Say: ”Mom, I like to write.”
She’ll say: ”Sure you like to write. Of course. Sure you like to write.”
Write a story about a confused music student and title it: ”Schubert Was the One with the Glasses, Right?” It’s not a big hit, although your roommate likes the part where the two violinists accidentally blow themselves up in a recital room. ”I went out with a violinist once,” she says, snapping her gum.
Thank god you are taking other courses. You can find sanctuary in 19th-century ontological snags and invertebrate courting rituals. Certain globular mollusks have what is called ”Sex by the Arm.” The male octopus, for instance, loses the end of one arm when placing it inside the female body during intercourse. Marine biologists call it ”Seven Heaven.” Be glad you know these
things. Be glad you are not just a writer. Apply to law school.
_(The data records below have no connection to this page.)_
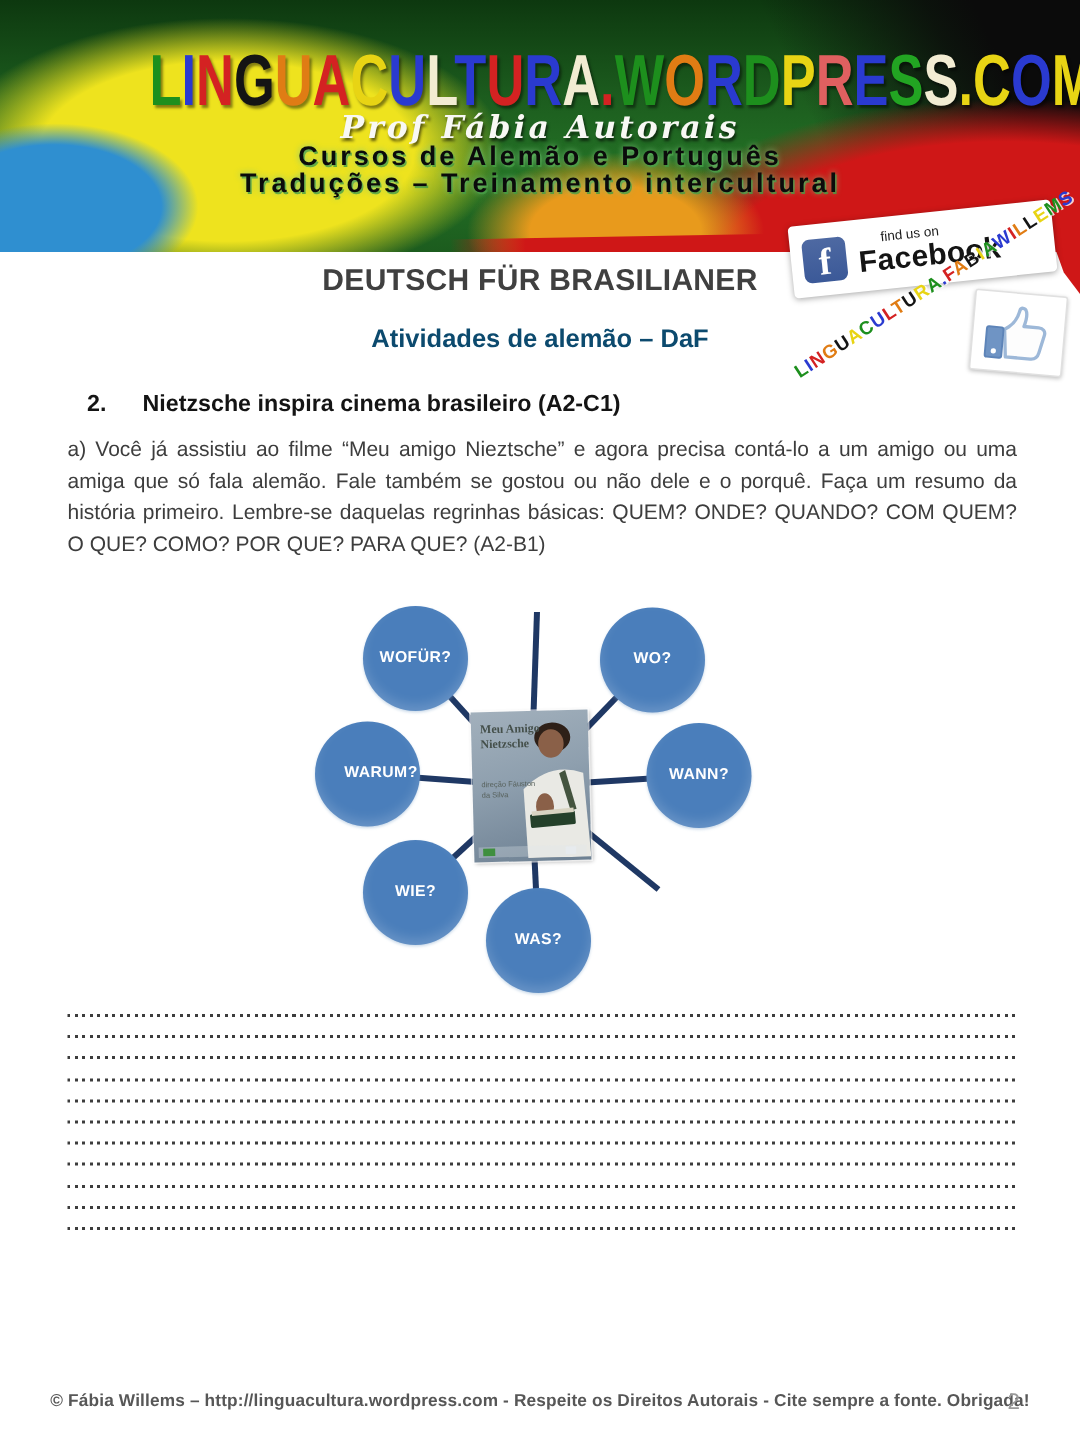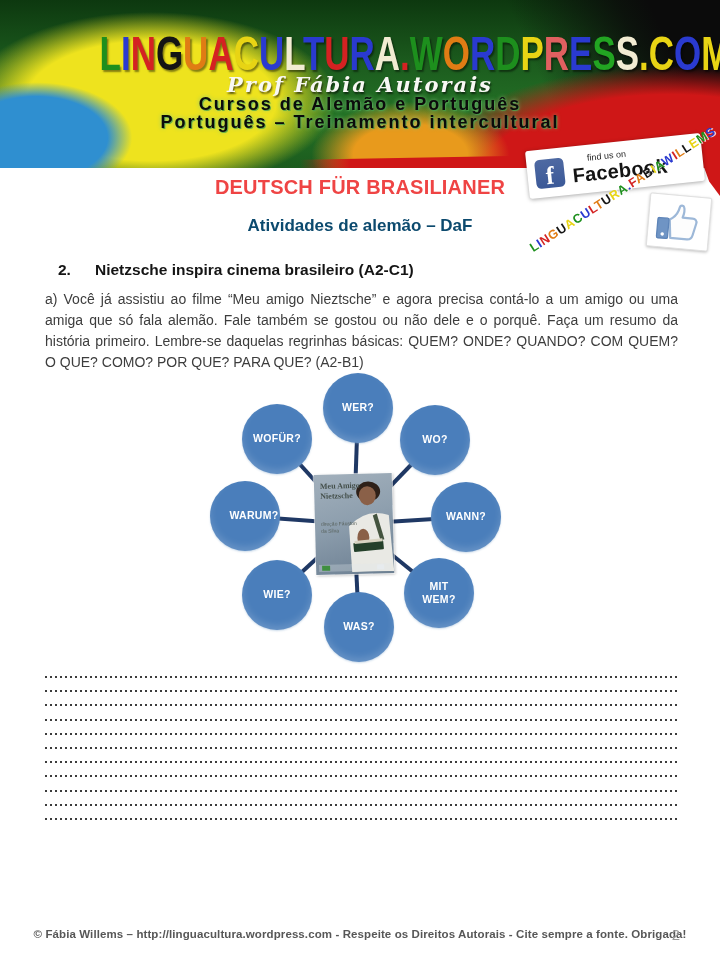"Português – Treinamento intercultural" div.banner-tag2 { text: Português -> Traduções }
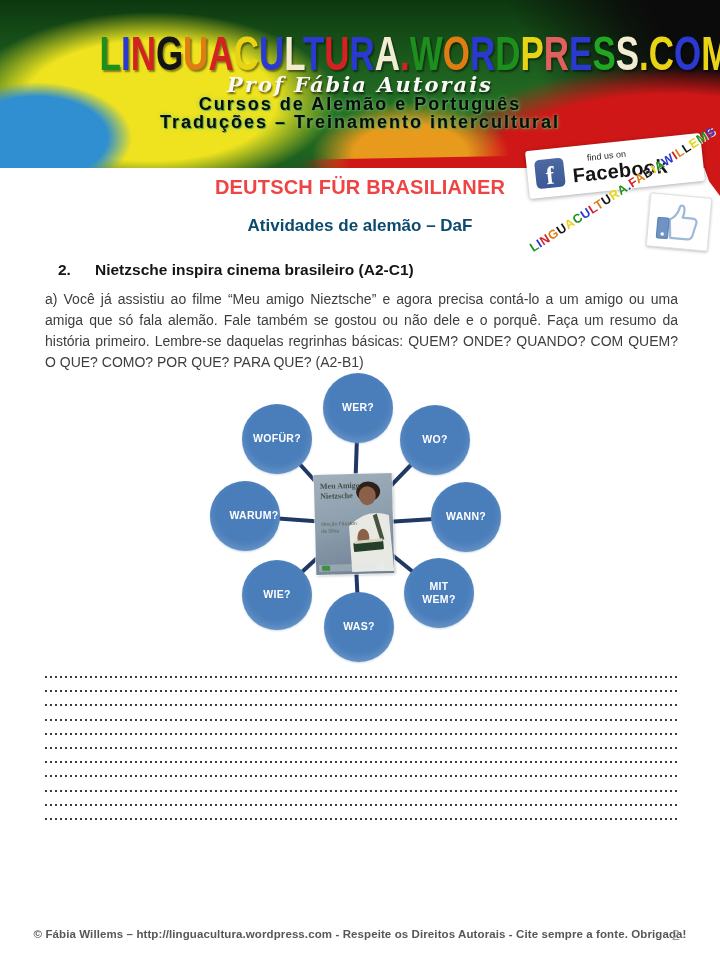"DEUTSCH FÜR BRASILIANER" .doc-title { color: #ef4444 -> #404040 }
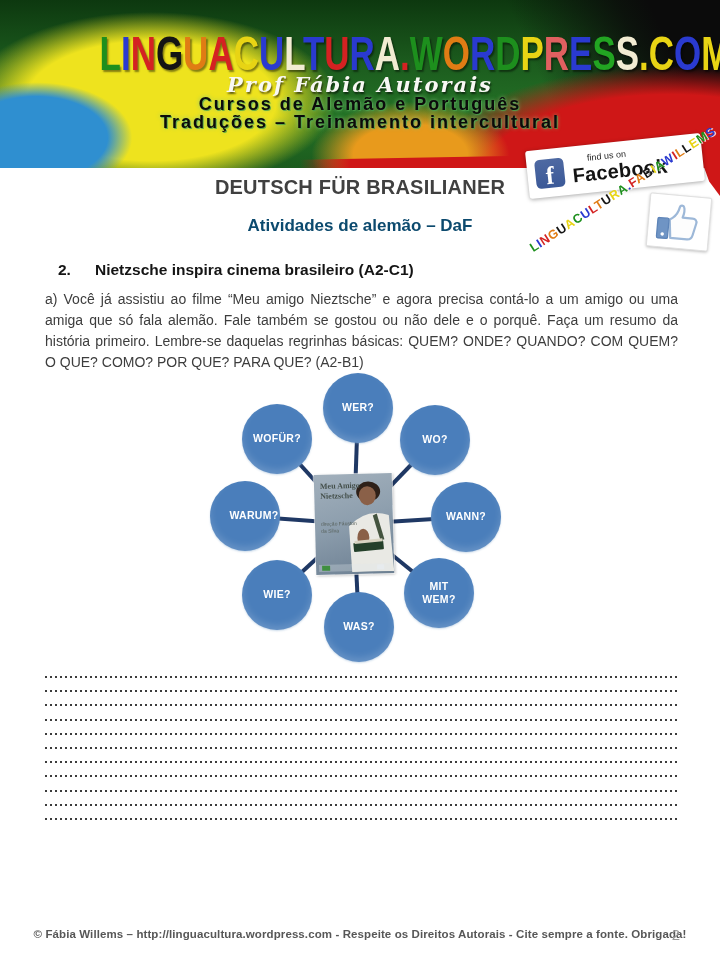"WER?" div.bubble { html: <div> <span>WER?</span> </div> -> none }
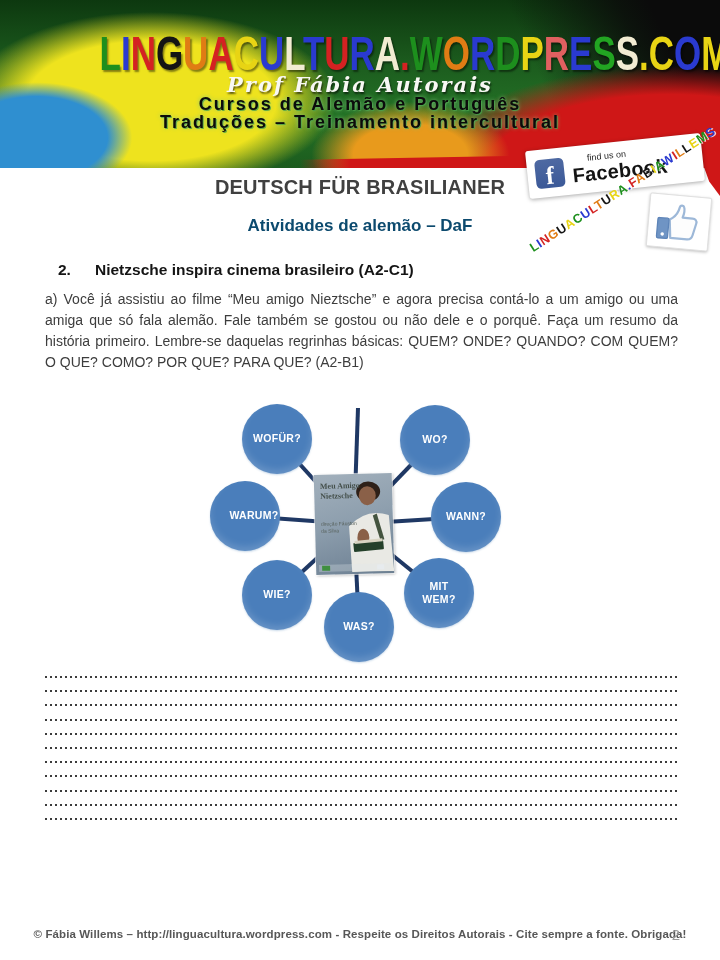"MIT WEM?" div.bubble { html: <div> <span>MIT WEM?</span> </div> -> none }
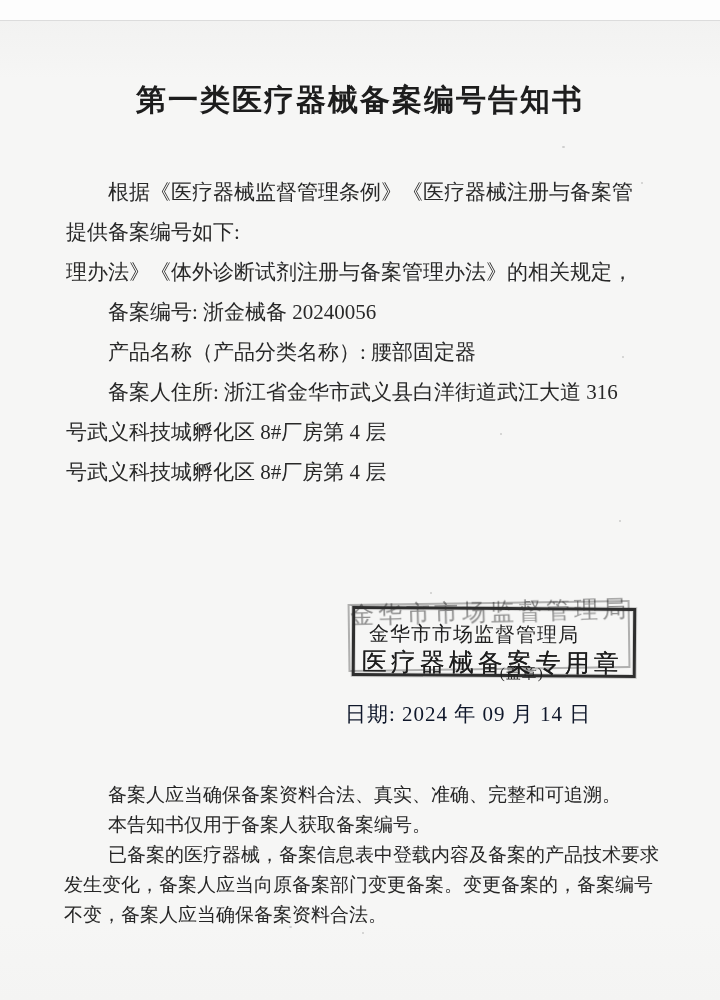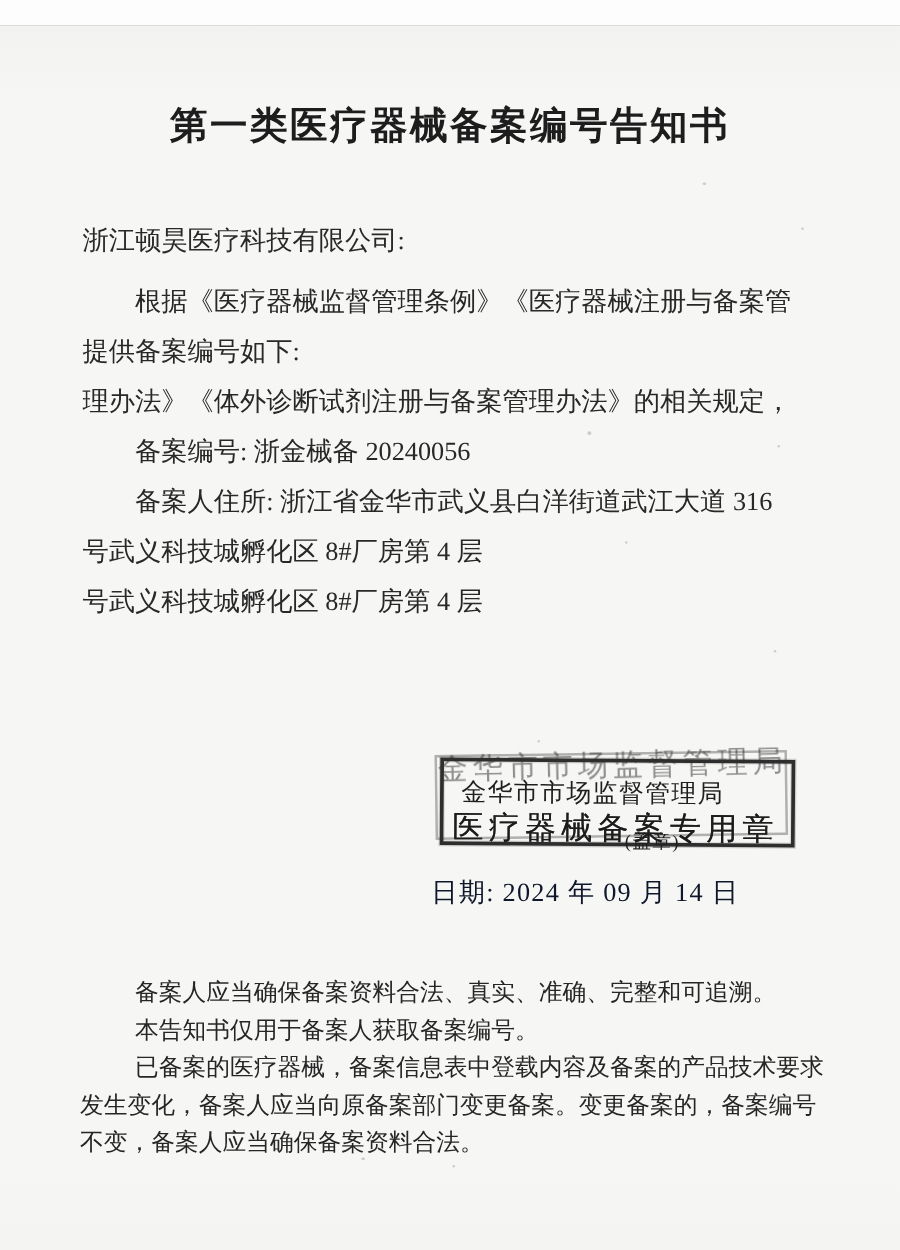"浙江顿昊医疗科技有限公司:" div.line { html: <div>浙江顿昊医疗科技有限公司:</div> -> none }
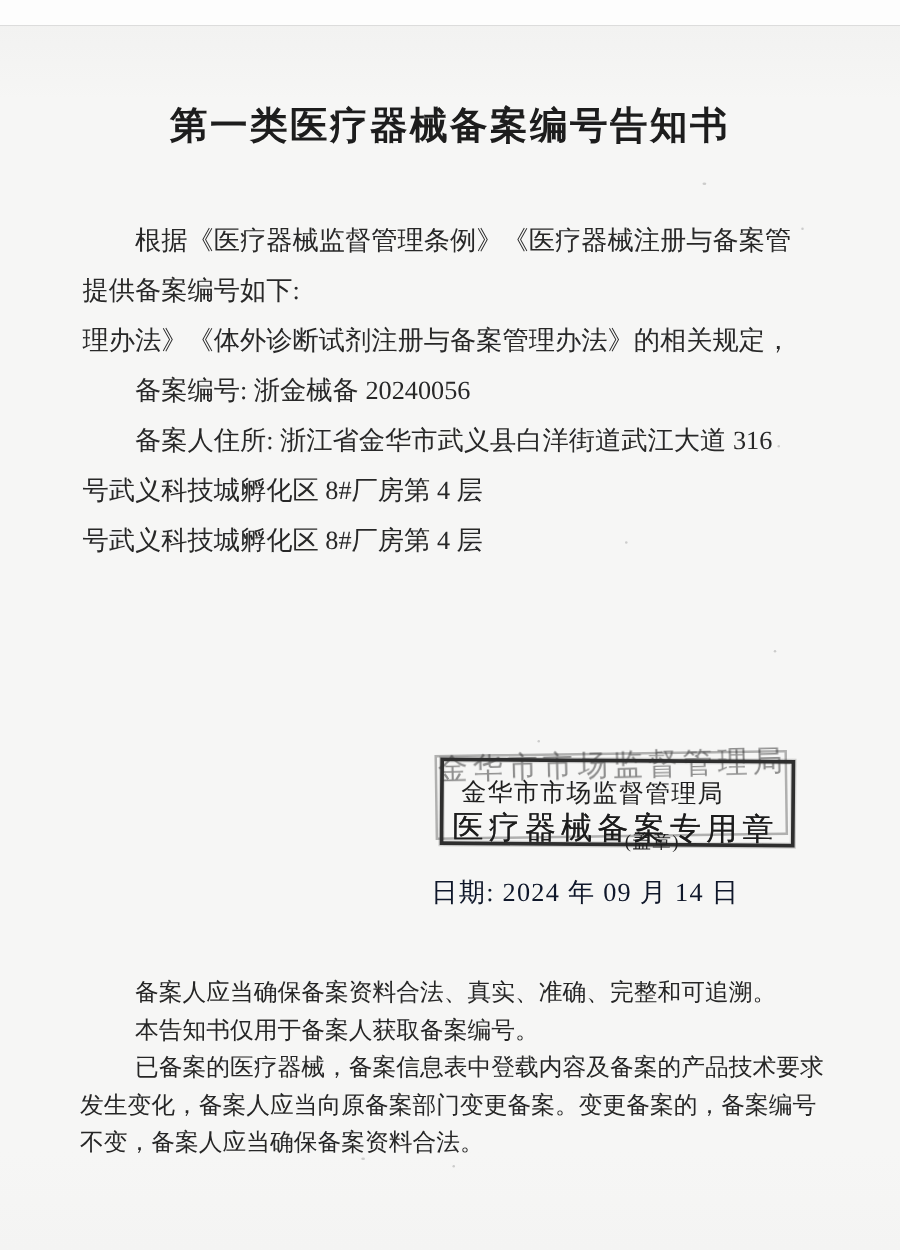"产品名称（产品分类名称）: 腰部固定器" div.line { html: none -> <div>产品名称（产品分类名称）: 腰部固定器</div> }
From here on in, many things can happen. But the main one will be this: You decide not to go to law school after all, and, instead, you spend a good, big chunk of your adult life telling people how you decided not to go to law school after all. Somehow you end up writing again.
Perhaps you go to graduate school. Perhaps you work odd jobs and take writing courses at night. Perhaps you are working and writing down all the clever remarks and intimate personal confessions you hear during the day. Perhaps you are losing your pals, your acquaintances, your balance.
You have broken up with your boyfriend. You now go out with men who, instead of whispering ”I love you,” shout: ”Do it to me, baby.” This is good for your writing.
Sooner or later you have a finished manuscript more or less. People look at it in a vaguely troubled sort of way and say, ”I’ll bet becoming a writer was always a fantasy of yours, wasn’t it?” Your lips dry to salt. Say that of all the fantasies possible in the world, you can’t imagine being a writer even making the top 20. Tell them you were going to be a child psychology major.
”I bet,” they always sigh, ”you’d be great with kids.” Scowl fiercely. Tell them you’re a walking blade.
Quit classes. Quit jobs. Cash in old savings bonds. Now you have time like warts on your hands. Slowly copy all of your friends’ addresses into a new address book. Vacuum. Chew cough drops. Keep a folder full of fragments.
An eyelid darkening sideways.
World as conspiracy.
Possible plot? A woman gets on a bus.
Suppose you threw a love affair and nobody came.

At home drink a lot of coffee. At Howard Johnson’s order the cole slaw. Consider how it looks like the soggy confetti of a map: where you’ve been, where you’re going – ”You Are Here,” says the red star on the back of the menu.
Occasionally a date with a face blank as a sheet of paper asks you whether writers often become discouraged. Say that sometimes they do and sometimes they do. Say it’s a lot like having polio.
”Interesting,” smiles your date, and then he looks down at his arm hairs and starts to smooth them, all, always, in the same direction.